В начале декабря прошел слух о том, что якобы разрабатывается смелый план: отправить детей на транспортном судне в Англию. Мой отец повел меня в еврейскую общину, штаб-квартира которой переехала в разоренную синагогу. По обгорелому залу бродили, как мне показалось, тысячи детей и родителей, многие вставали в очередь на галерее, где в Великие праздники обычно сидели женщины в шляпах и черных платьях. Отец принялся обходить со мной членов совета общины и каждого спрашивал, как найти невесту младшего сына моей двоюродной бабушки Иболии, — она здесь работает, втолковывал он. В итоге моя фамилия попала-таки в заветный список под номером сто пятьдесят два.

В трамвае, по дороге домой, отец взял меня за руку.

— Итак, ты едешь в Англию, — сказал он.

— Совсем одна? — спросила я. Отчетливо помню странное ощущение внезапной пустоты во всем теле. Но в словах «едешь в Англию» слышались отвага и надежда.

— Не совсем, — ответил отец. — Вместе с тобой поедут еще шестьсот детей.

— И когда я уеду?

— В четверг. Послезавтра.

У меня похолодело под ложечкой — там, где образовалась пустота.

Глава вторая

Детский пароход

На место сбора дети должны были явиться в четверг, десятого декабря 1938 года, к девяти часам вечера.

— Возьми себе мой лучший ремень из крокодиловой кожи, — предложил отец; ему хотелось подарить мне что-нибудь на прощанье.

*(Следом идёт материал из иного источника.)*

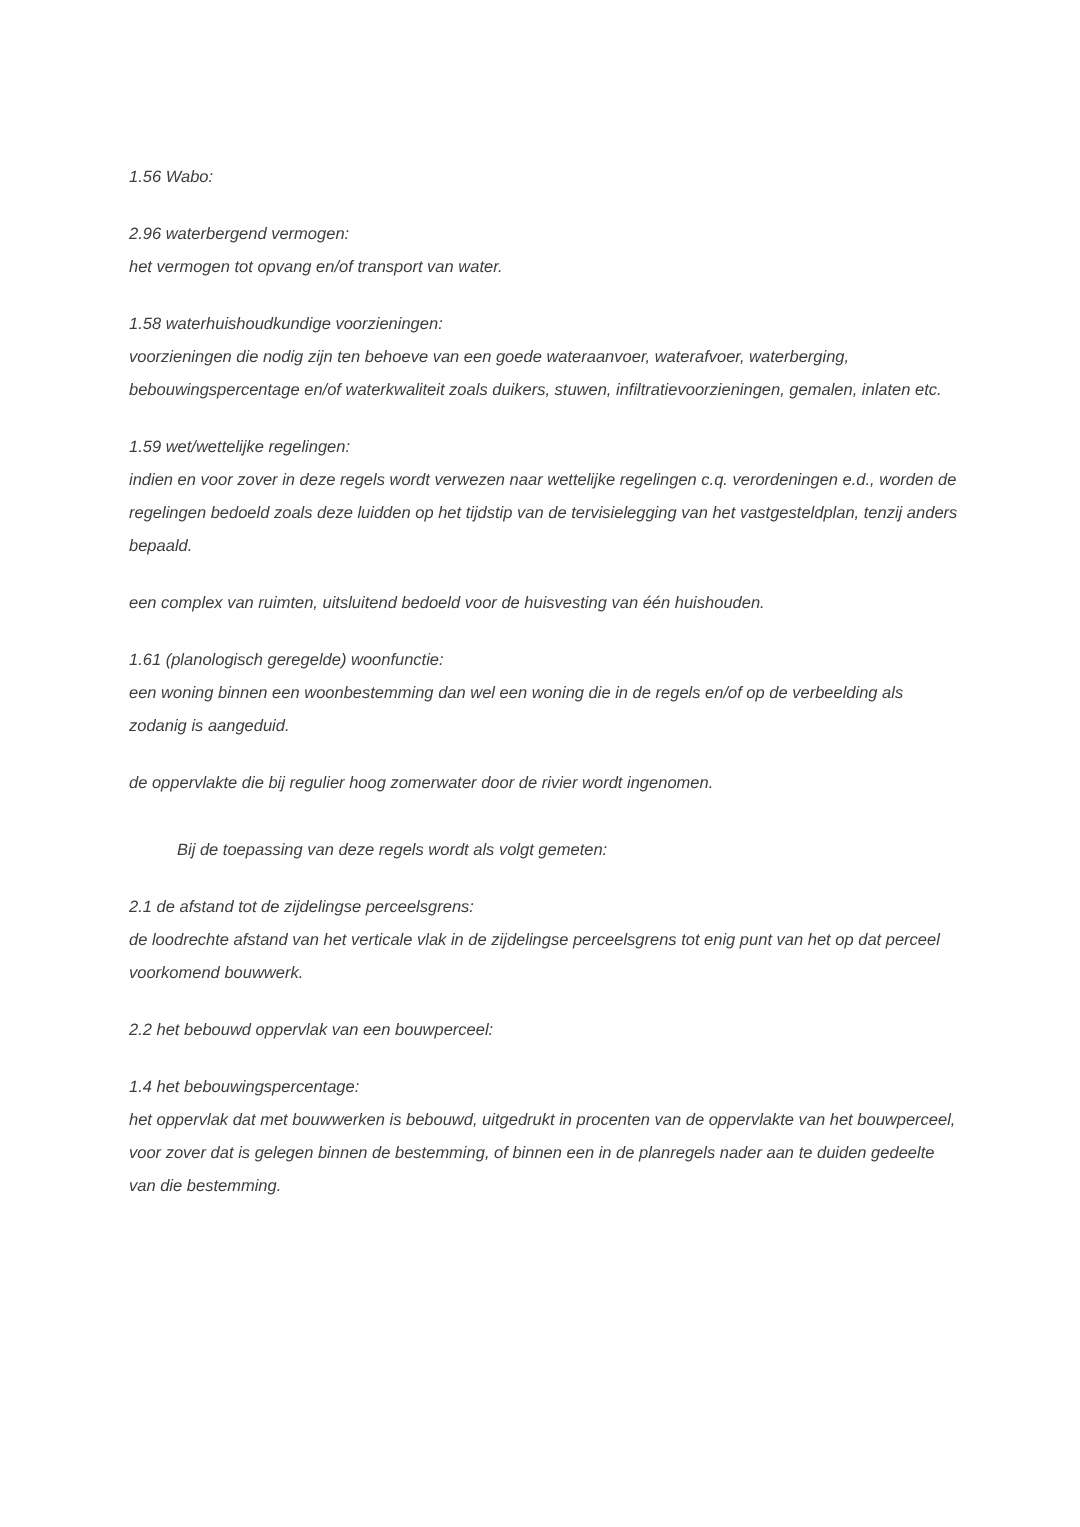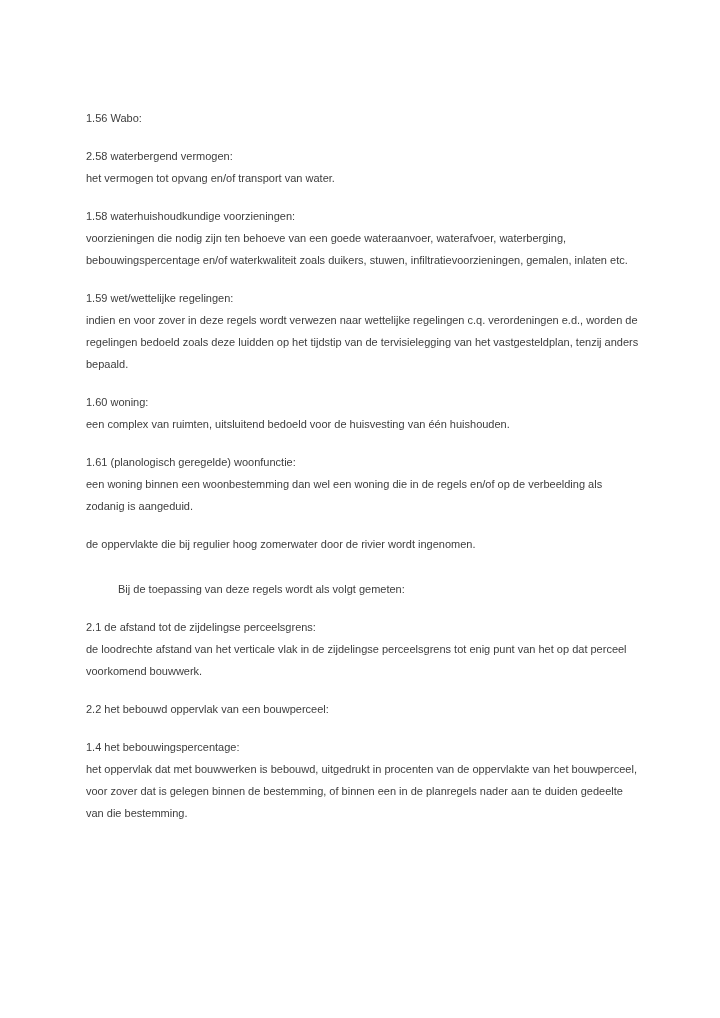--- a/index.html
+++ b/index.html
@@ -24,6 +24,7 @@
   }
   .def-block {
     margin: 0 0 16px 0;
+    font-style: italic;
   }
   .term, .line {
     line-height: 22px;

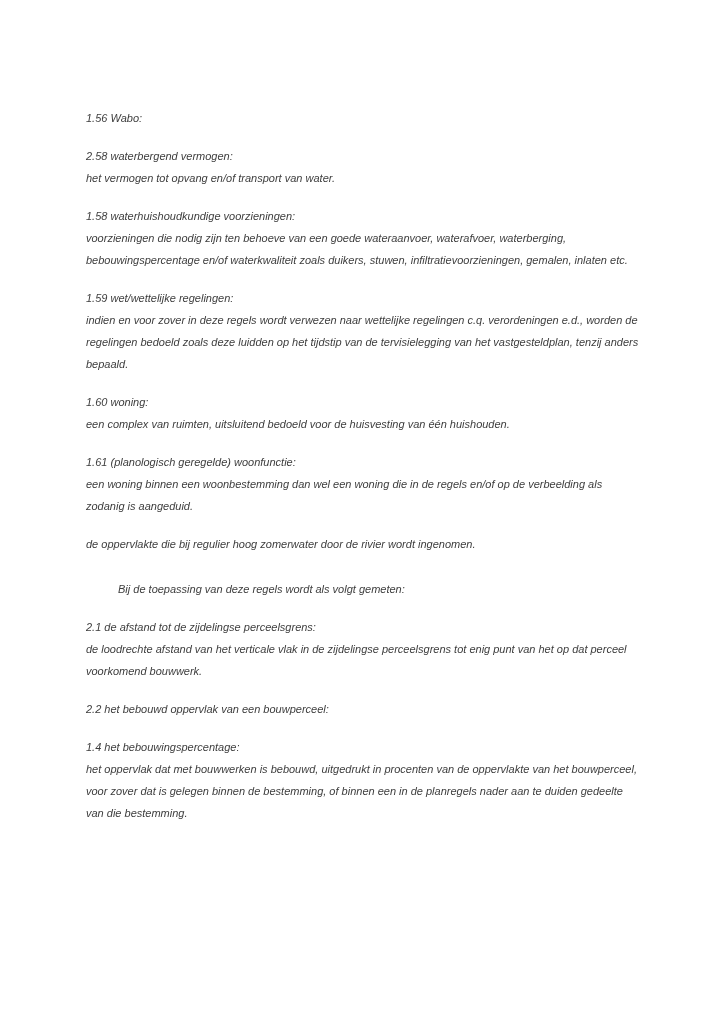--- a/index.html
+++ b/index.html
@@ -45,7 +45,7 @@
   </div>
 
   <div class="def-block">
-    <div class="term">2.58 waterbergend vermogen:</div>
+    <div class="term">2.96 waterbergend vermogen:</div>
     <div class="line">het vermogen tot opvang en/of transport van water.</div>
   </div>
 

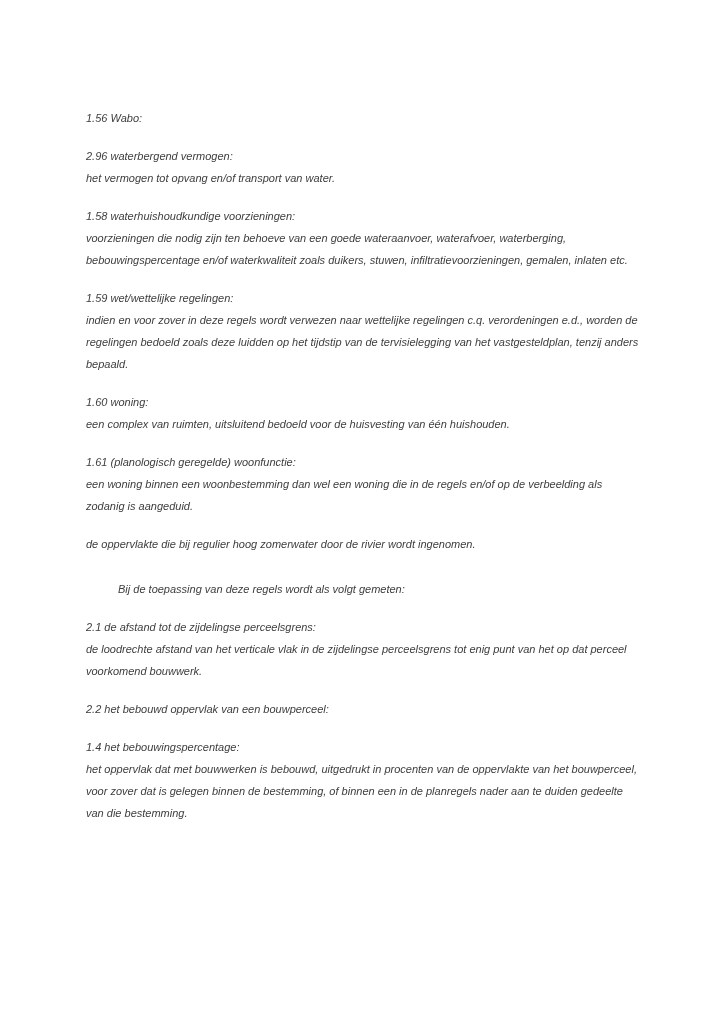--- a/index.html
+++ b/index.html
@@ -63,7 +63,6 @@
   </div>
 
   <div class="def-block">
-    <div class="term">1.60 woning:</div>
     <div class="line">een complex van ruimten, uitsluitend bedoeld voor de huisvesting van één huishouden.</div>
   </div>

— Иго! К чему ей твой ремень?! — сказала мама. — И потом, нас предупредили: дети могут взять с собой лишь самое необходимое. Им же придется самим таскать свой багаж. Ну-ка, возьми чемодан. — скомандовала она мне. — Сможешь его поднять?

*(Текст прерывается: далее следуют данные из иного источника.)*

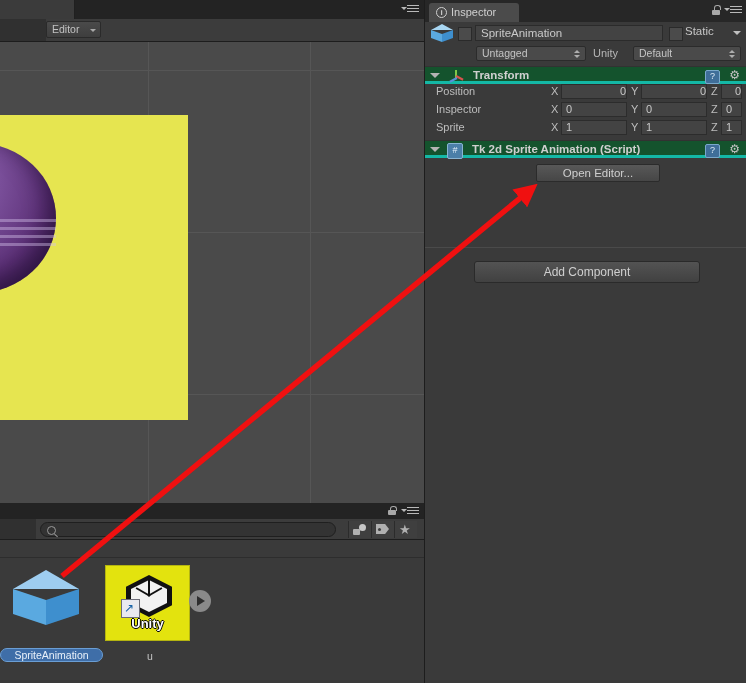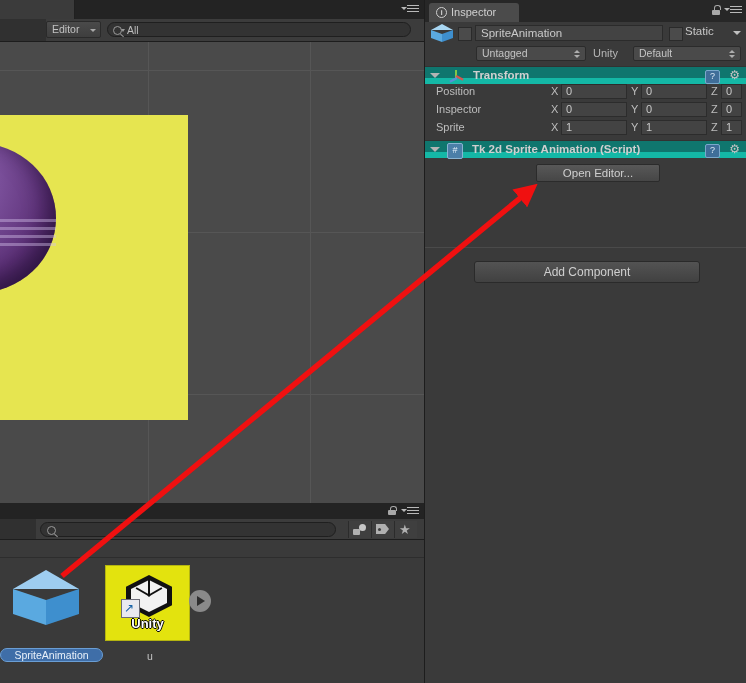--- a/index.html
+++ b/index.html
@@ -876,11 +876,6 @@
       <div id="gizmos-btn">
         <span>Editor</span>
         <span id="gizmos-caret"></span>
-      </div>
-      <div id="scene-search" title="All">
-        <span id="scene-search-icon"></span>
-        <span id="scene-search-caret"></span>
-        <span id="scene-search-text">All</span>
       </div>
     </div>
 

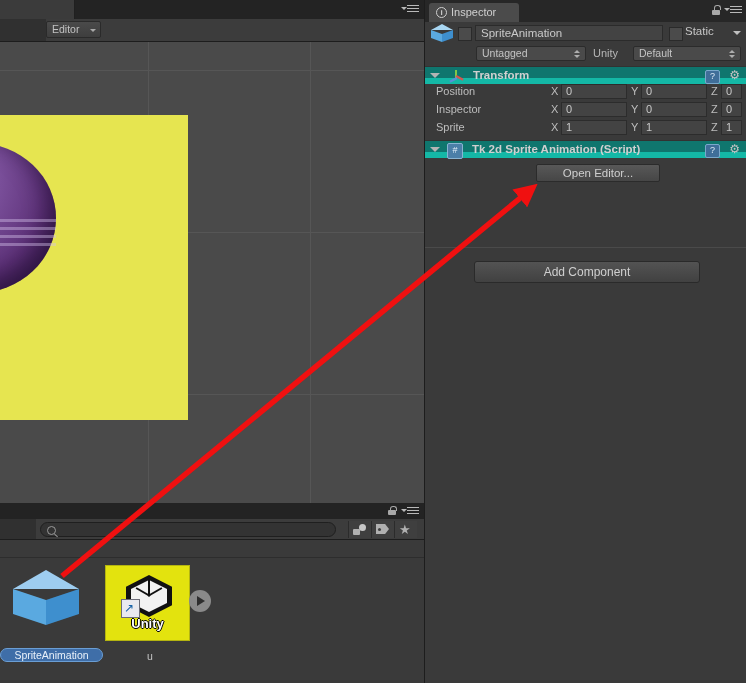--- a/index.html
+++ b/index.html
@@ -646,9 +646,9 @@
     position: absolute;
     left: 0;
     width: 321px; height: 18px;
-    background: #0f766e;
+    background: #14532d;
     border-top: 1px solid #323232;
-    border-bottom: 6px solid #14b8a6;
+    border-bottom: 3px solid #14b8a6;
     box-sizing: border-box;
   }
   .comp-foldout {

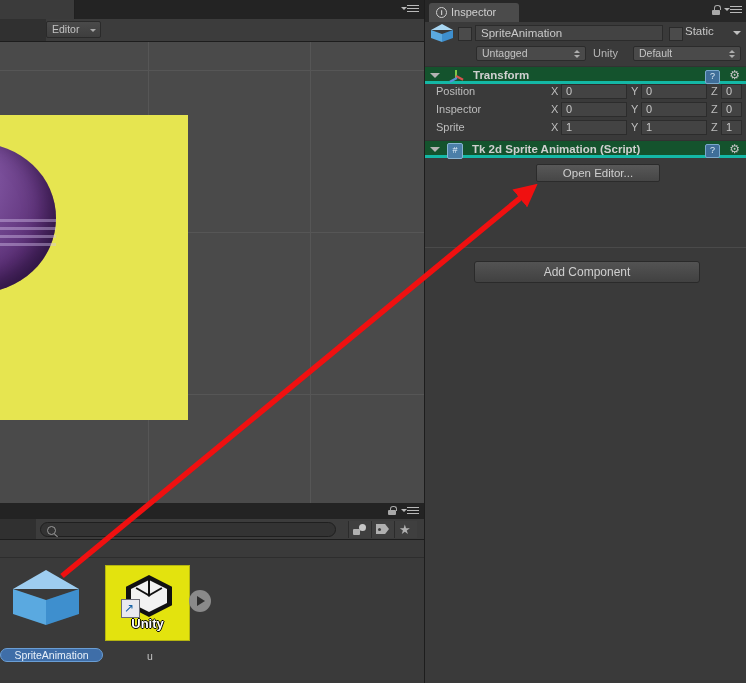--- a/index.html
+++ b/index.html
@@ -699,7 +699,7 @@
   #transform-icon .ax-b { position: absolute; left: 0px; top: 8px; width: 8px; height: 2px; background: #5b8fd9; transform: rotate(-28deg); transform-origin: right center; }
 
   .vec-row { position: absolute; left: 0; width: 321px; height: 17px; }
-  #row-position { top: 84px; }
+  #row-position { top: 84px; text-align: right; }
   #row-rotation { top: 102px; }
   #row-scale    { top: 120px; }
   .vec-label {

Скособочившись, я приподняла тяжеленный чемодан:

— Могу.

— Еще надо собрать ей еды, чтобы хватило до Англии, — сказала мама. — Что же дать, чтобы за два дня не протухло?

Щеки у нее горели. Весь тот день ее лицо было багровым, словно мама пылала в лихорадке, но при этом она, как всегда, деловито сновала по дому, говорила, как обычно, даже шутила. Будем делать вид, что сегодня — первый день месяца, предложила она. До того как отец лишился работы, первого числа каждого месяца был день получки, и в этот день мне разрешали выбрать на ужин какое-нибудь особенное блюдо, но при этом пообещать, что до конца месяца буду есть, что дают. Но у меня словно отшибло аппетит. Ничего не хочу, заявила я.